Pero también se puede localizar en el cuadro lo malo. A pesar de que la nueva formación de Gantz y Lapid —denominada Azul y blanco— ofrece dar un golpe de timón para poner un alto a la polarización social, al menosprecio de las minorías y al daño a las instituciones democráticas del país que, todas ellas, fueron prácticas comunes en los gobiernos de Netanyahu, no aparece, en la agenda de ese nuevo partido, cuando menos hasta ahora, una clara postura respecto al tema del conflicto con los palestinos y la ocupación israelí, tema de primordial importancia y que, sin embargo, parece quererse bloquear deliberadamente.

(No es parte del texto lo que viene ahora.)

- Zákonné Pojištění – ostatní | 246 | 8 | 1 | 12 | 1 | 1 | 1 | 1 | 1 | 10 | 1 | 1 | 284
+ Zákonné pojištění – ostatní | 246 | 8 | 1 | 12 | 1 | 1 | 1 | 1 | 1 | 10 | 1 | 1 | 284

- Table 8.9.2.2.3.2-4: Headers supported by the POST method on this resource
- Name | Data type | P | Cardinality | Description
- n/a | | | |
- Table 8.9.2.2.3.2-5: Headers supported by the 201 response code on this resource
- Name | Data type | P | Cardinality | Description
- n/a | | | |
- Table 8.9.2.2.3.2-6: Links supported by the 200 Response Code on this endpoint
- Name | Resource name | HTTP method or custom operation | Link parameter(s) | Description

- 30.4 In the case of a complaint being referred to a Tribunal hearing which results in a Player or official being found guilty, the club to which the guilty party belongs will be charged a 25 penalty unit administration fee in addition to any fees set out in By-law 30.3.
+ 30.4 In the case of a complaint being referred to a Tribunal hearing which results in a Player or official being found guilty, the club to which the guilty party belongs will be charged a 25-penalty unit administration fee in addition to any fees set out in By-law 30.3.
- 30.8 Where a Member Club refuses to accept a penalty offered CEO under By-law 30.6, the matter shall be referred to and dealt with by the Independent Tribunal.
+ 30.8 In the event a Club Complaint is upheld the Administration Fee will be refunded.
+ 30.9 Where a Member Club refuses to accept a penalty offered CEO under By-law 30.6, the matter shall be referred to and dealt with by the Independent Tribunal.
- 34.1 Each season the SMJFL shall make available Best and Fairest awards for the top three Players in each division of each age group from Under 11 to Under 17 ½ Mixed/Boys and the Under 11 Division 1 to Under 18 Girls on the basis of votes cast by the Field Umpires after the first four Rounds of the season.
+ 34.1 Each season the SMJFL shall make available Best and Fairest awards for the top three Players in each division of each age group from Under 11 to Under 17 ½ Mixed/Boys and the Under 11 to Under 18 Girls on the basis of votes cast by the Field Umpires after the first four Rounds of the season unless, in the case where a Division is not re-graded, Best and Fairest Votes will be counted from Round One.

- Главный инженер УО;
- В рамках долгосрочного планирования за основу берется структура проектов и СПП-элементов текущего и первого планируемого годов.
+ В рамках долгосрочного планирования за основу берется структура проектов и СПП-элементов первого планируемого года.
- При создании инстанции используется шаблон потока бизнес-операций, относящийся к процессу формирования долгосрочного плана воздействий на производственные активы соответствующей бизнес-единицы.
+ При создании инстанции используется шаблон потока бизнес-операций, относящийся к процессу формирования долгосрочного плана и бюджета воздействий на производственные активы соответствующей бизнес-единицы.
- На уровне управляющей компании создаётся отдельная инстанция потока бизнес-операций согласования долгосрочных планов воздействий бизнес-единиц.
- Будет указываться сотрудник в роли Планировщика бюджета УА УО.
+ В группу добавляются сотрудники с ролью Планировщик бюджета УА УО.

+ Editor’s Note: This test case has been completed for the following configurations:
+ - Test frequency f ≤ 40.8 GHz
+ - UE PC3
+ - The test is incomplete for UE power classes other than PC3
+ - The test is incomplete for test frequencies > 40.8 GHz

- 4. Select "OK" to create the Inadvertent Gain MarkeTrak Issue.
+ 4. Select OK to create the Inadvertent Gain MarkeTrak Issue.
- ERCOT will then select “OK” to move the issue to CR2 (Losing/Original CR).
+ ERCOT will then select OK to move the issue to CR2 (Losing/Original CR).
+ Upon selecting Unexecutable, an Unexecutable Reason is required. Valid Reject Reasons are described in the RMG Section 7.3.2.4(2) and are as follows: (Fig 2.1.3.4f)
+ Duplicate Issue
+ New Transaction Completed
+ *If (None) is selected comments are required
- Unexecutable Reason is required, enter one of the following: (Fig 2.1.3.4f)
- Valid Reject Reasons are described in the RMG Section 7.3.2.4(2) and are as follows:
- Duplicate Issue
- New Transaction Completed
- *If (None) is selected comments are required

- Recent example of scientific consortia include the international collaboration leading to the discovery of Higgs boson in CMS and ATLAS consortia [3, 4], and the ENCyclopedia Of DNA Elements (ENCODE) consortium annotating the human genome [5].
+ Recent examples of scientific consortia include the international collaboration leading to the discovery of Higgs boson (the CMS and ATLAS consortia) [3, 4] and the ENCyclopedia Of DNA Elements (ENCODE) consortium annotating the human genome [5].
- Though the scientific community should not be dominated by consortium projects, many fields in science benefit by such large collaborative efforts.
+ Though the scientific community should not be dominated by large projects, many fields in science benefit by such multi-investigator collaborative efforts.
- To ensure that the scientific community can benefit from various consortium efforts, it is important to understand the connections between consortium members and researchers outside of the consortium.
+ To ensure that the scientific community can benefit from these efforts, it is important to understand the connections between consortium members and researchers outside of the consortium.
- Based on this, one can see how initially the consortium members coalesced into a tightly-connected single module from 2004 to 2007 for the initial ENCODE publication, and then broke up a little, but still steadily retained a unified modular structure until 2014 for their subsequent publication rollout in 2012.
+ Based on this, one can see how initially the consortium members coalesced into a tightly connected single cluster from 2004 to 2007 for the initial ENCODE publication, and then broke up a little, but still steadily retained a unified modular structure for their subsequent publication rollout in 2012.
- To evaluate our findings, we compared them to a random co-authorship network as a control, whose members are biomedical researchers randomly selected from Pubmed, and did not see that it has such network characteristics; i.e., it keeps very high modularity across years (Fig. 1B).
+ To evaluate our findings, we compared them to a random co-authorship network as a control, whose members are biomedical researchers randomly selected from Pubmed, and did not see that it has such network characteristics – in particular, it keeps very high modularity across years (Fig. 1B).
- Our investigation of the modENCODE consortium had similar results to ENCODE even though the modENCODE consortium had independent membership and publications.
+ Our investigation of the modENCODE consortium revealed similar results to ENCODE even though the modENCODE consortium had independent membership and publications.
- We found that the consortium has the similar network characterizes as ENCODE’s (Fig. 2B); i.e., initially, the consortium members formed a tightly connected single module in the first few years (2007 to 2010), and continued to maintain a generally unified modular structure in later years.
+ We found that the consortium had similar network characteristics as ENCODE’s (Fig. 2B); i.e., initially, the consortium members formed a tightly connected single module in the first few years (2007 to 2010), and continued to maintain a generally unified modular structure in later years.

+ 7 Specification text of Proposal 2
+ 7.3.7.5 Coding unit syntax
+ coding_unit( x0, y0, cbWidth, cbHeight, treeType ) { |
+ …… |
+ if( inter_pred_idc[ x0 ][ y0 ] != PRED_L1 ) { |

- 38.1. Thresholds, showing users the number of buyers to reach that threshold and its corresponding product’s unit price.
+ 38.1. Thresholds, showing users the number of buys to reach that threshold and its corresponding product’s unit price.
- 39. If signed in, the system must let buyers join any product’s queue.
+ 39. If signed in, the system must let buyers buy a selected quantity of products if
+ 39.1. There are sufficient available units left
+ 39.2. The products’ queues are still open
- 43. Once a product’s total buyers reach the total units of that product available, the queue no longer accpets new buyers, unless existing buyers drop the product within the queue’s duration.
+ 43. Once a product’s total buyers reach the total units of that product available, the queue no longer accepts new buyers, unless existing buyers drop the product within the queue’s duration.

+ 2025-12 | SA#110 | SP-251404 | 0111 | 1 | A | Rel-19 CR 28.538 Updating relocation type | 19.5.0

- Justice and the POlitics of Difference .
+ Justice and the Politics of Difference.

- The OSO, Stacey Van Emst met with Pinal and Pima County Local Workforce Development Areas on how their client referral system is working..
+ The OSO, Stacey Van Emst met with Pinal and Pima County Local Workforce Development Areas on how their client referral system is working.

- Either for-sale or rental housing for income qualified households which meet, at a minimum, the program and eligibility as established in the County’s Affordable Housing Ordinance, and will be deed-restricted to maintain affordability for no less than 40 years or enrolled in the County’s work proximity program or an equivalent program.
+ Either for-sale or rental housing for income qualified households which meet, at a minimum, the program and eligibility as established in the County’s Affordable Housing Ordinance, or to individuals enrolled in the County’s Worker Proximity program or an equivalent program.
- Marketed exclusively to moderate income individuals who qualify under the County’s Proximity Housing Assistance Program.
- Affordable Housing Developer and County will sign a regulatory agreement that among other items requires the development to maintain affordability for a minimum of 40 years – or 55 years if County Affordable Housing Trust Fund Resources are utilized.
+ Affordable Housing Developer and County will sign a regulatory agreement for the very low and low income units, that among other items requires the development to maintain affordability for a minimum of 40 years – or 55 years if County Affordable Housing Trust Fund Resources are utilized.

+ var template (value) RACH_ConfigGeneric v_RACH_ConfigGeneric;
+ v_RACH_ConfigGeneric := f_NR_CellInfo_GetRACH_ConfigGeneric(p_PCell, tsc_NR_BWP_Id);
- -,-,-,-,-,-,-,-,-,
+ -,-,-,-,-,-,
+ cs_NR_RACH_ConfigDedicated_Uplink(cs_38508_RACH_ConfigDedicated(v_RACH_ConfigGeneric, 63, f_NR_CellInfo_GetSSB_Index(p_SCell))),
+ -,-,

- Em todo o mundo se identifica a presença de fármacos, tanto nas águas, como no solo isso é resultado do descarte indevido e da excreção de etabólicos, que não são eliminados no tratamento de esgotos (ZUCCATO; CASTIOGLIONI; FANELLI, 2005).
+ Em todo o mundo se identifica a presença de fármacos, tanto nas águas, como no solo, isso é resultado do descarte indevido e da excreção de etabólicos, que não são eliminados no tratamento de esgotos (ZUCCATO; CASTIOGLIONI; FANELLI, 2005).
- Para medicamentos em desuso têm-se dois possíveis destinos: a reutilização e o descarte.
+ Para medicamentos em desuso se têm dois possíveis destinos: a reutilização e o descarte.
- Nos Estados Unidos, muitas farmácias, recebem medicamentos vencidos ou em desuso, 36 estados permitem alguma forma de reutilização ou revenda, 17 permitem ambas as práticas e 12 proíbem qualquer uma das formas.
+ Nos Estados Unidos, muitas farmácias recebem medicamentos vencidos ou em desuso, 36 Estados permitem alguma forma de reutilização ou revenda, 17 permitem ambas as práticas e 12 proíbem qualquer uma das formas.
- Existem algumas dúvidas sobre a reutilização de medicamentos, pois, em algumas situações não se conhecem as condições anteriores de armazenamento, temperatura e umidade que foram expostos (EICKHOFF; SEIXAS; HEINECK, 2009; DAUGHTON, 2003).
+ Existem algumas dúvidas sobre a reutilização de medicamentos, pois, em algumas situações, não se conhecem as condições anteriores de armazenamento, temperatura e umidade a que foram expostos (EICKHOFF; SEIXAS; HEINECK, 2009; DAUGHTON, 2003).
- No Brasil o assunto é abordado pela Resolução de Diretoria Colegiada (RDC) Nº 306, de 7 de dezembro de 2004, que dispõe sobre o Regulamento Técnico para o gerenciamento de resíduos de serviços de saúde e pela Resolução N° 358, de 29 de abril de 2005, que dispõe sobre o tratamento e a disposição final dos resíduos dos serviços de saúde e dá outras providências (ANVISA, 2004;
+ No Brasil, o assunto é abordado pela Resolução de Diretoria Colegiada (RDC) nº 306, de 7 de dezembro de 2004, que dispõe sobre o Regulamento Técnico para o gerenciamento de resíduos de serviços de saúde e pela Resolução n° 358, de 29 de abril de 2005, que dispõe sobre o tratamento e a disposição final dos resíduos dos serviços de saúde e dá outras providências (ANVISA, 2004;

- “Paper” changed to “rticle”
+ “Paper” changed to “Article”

Y lo feo estriba, sin duda, en la maniobra desesperada con la que ese mismo día el premier Netanyahu decidió responder, en su obsesión por perpetuar su máximo liderazgo en el país: sin escrúpulo alguno se dedicó a promove, mediante cabildeos y argucias, un fortalecimiento del campo de la ultraderecha donde se ubican sus potenciales aliados en un futuro gobierno.

Para ello, se encargó de que una facción vergonzosa de la militancia política del país, integrada por miembros de una agrupación de nombre Otzmá Yehudit, ingrese ahora a la carrera electoral después de años de haber sido considerada una corriente ilícita. Ello porque sustenta una ideología heredada del rabino extremista Meir Kahane, ideología explícitamente xenófoba, racista, anti—árabe, supremacista y violenta hasta el grado de no excluir al terrorismo como método de lucha. De hecho, la línea kahanista está listada por el gobierno norteamericano en calidad de terrorista. En pocas palabras y utilizando con intención didáctica una analogía, se trata de algo muy similar a que miembros del Ku Klux Klan pudieran postularse en elecciones y, eventualmente, convertirse en congresistas o hasta ministros.

Ciertamente, se trata de algo muy preocupante, o para coincidir con el título de este artículo, bastante feo. Cuando en el mundo proliferan y se multiplican las corrientes racistas, los atentados contra los diferentes, las exclusiones por motivos étnicos, religiosos o culturales, y, también, por supuesto, el antisemitismo que, como hemos observado en estas últimas semanas está alcanzando niveles alarmantes en Europa, aunque no sólo ahí, resulta tremendamente escandaloso que en el caso de Israel las ambiciones incontenibles del actual primer ministro conduzcan al país a inclinarse cada vez más hacia el bando de los regímenes y sociedades ultranacionalistas y populistas tan en ascenso, hoy, en el mundo, con el consecuente menosprecio de los valores democráticos y de respeto a los derechos humanos. No es extraño así que de inmediato un buen número de organizaciones judías dentro y fuera de Israel hayan dejado oír su voz en protesta, sabedoras de la descomposición que esta nueva situación está significando.